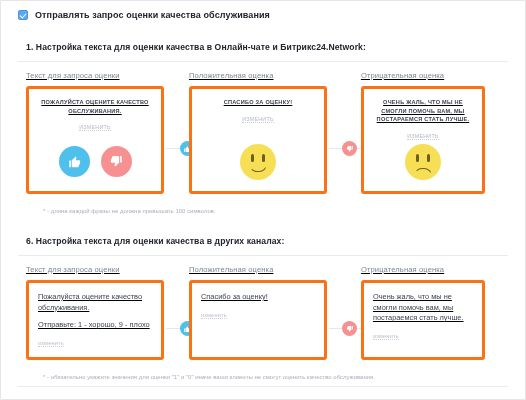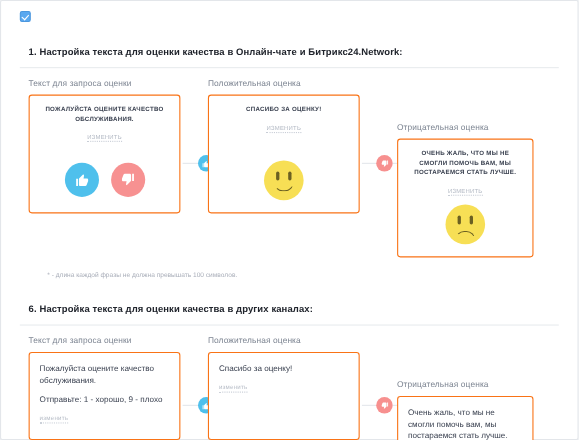"Отправлять запрос оценки качества" span.check-label { html: none -> <span>Отправлять запрос оценки качества обслуживания</span> }
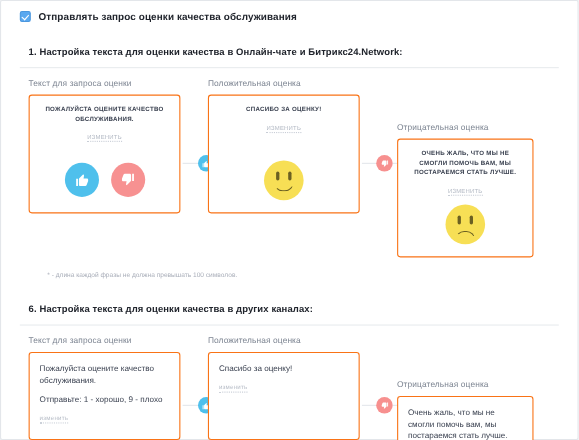"Текст для запроса оценки" .col { text-decoration: none -> underline }
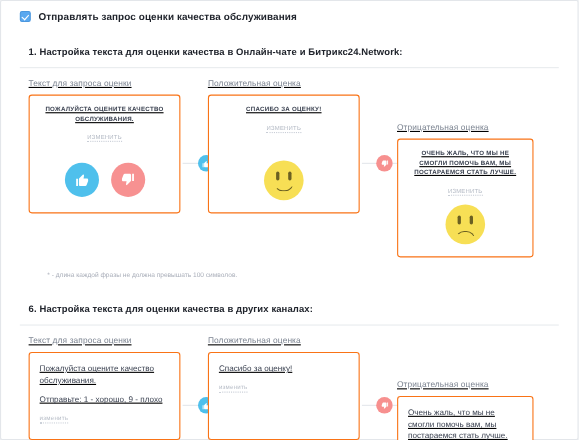"Отрицательная оценка" .col.c3 { margin-top: 40px -> none }
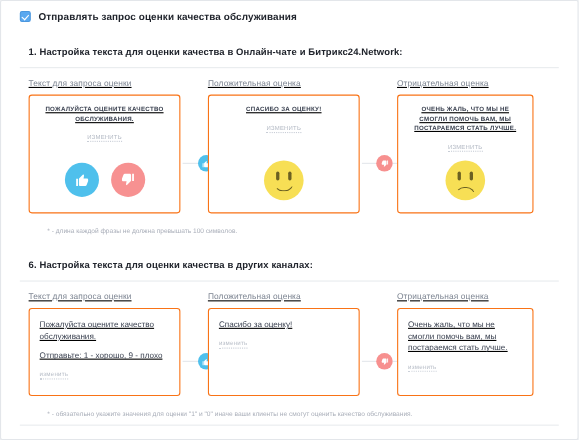"Пожалуйста оцените качество" .card { border: 1px solid #f97316 -> 3px solid #f97316 }
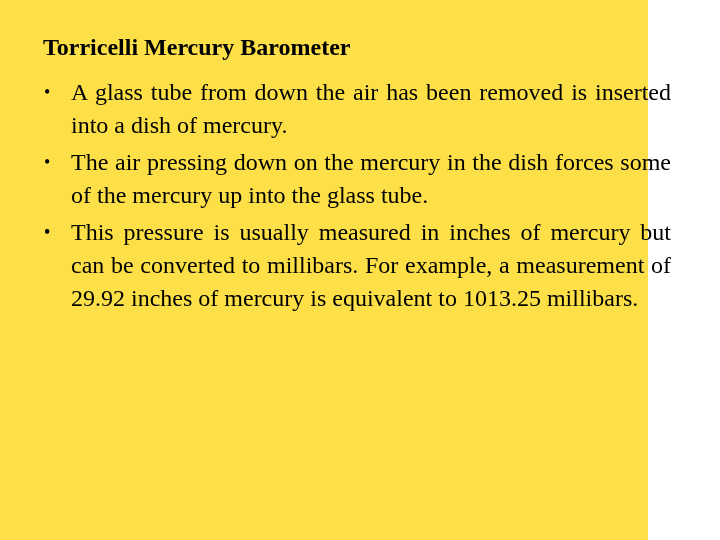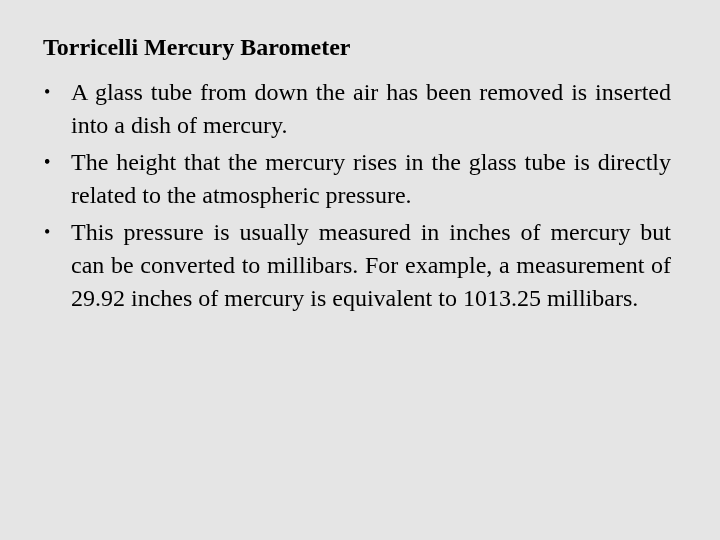"Torricelli Mercury Barometer" .slide { background: #e5e5e5 -> #fde047; width: 720px -> 648px }
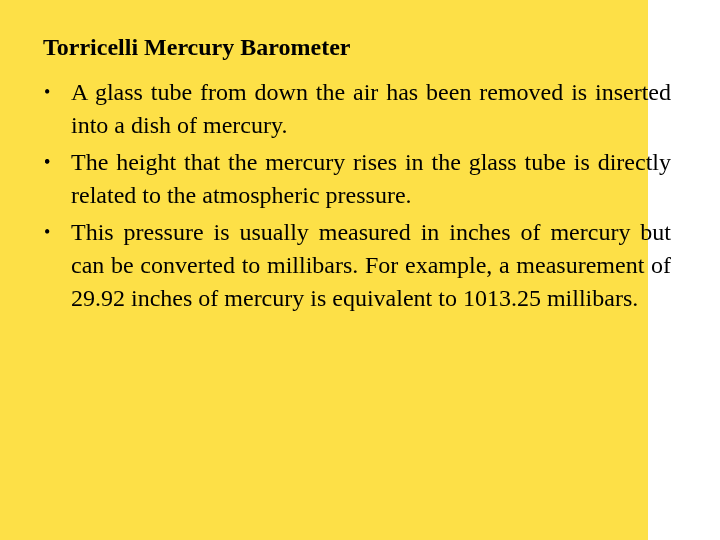"The air pressing down on" span { html: none -> <span>The air pressing down on the mercury in the dish forces some of the mercury up into the glass tube.</span> }
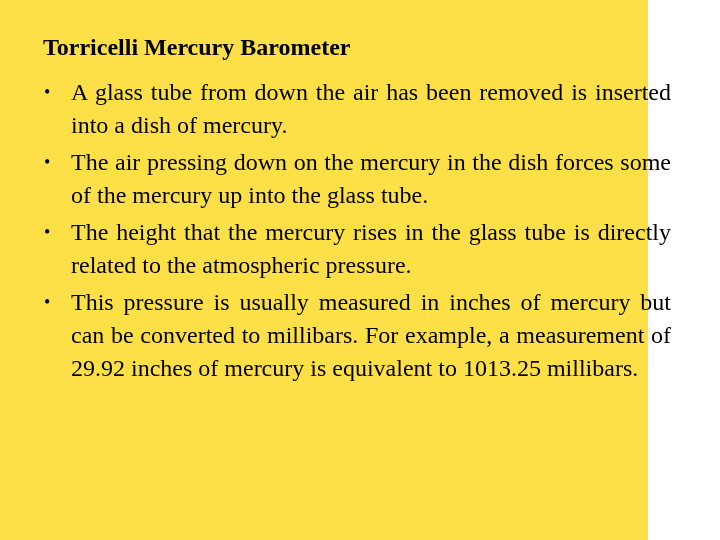"The height that the mercury" span { html: <span>The height that the mercury rises in the glass tube is directly related to the atmospheric pressure.</span> -> none }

Task goal -> Pictures stay out; repeat all the rest of the records exactly.

Task solution ->
"Отправлять запрос оценки качества" span.check-label { html: none -> <span>Отправлять запрос оценки качества обслуживания</span> }
"Текст для запроса оценки" .col { text-decoration: none -> underline }
"Отрицательная оценка" .col.c3 { margin-top: 40px -> none }
"Пожалуйста оцените качество" .card { border: 1px solid #f97316 -> 3px solid #f97316 }
"Torricelli Mercury Barometer" .slide { background: #e5e5e5 -> #fde047; width: 720px -> 648px }
"The air pressing down on" span { html: none -> <span>The air pressing down on the mercury in the dish forces some of the mercury up into the glass tube.</span> }
"The height that the mercury" span { html: <span>The height that the mercury rises in the glass tube is directly related to the atmospheric pressure.</span> -> none }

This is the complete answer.